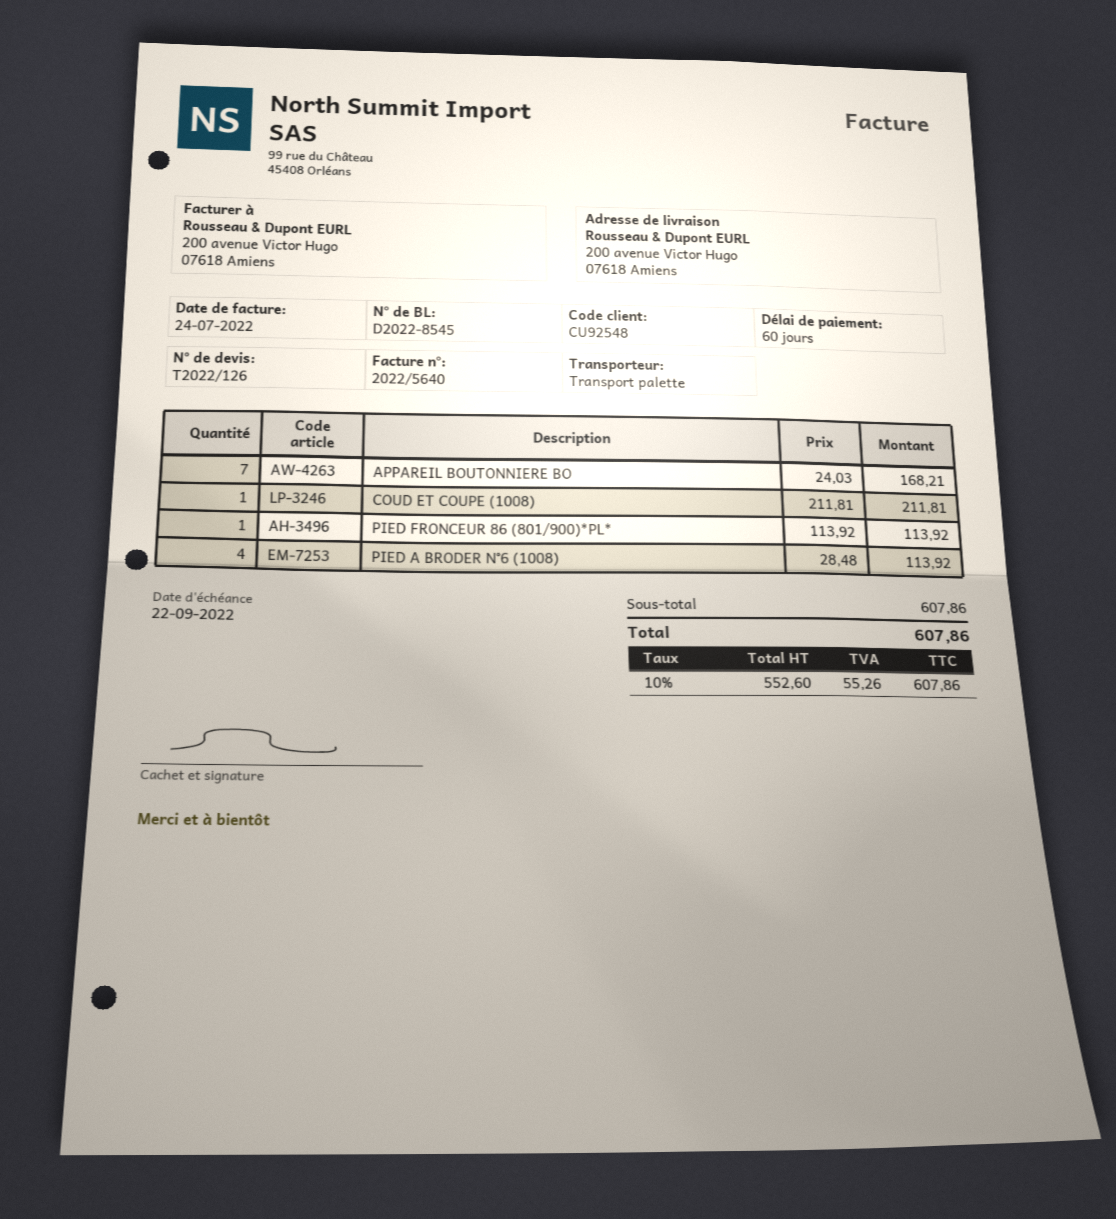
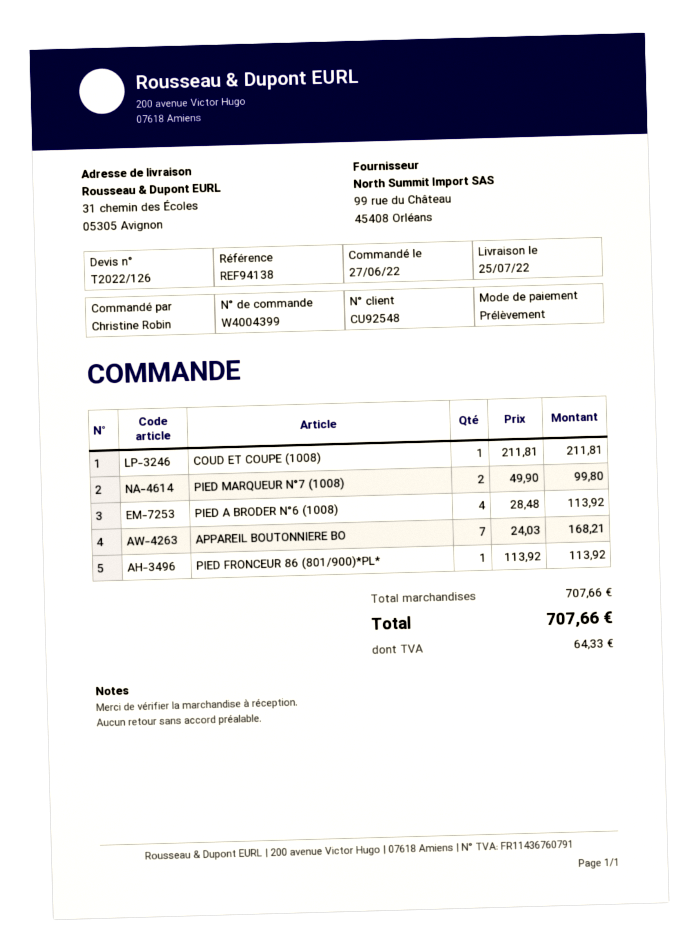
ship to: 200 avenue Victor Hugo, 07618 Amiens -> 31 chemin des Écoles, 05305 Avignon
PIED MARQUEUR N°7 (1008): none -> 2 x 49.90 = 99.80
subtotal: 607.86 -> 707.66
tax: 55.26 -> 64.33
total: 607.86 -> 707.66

## Exercise details
Once the pictures are set aside, output the whole listing exactly.

## Answer to the exercise
ship to: 200 avenue Victor Hugo, 07618 Amiens -> 31 chemin des Écoles, 05305 Avignon
PIED MARQUEUR N°7 (1008): none -> 2 x 49.90 = 99.80
subtotal: 607.86 -> 707.66
tax: 55.26 -> 64.33
total: 607.86 -> 707.66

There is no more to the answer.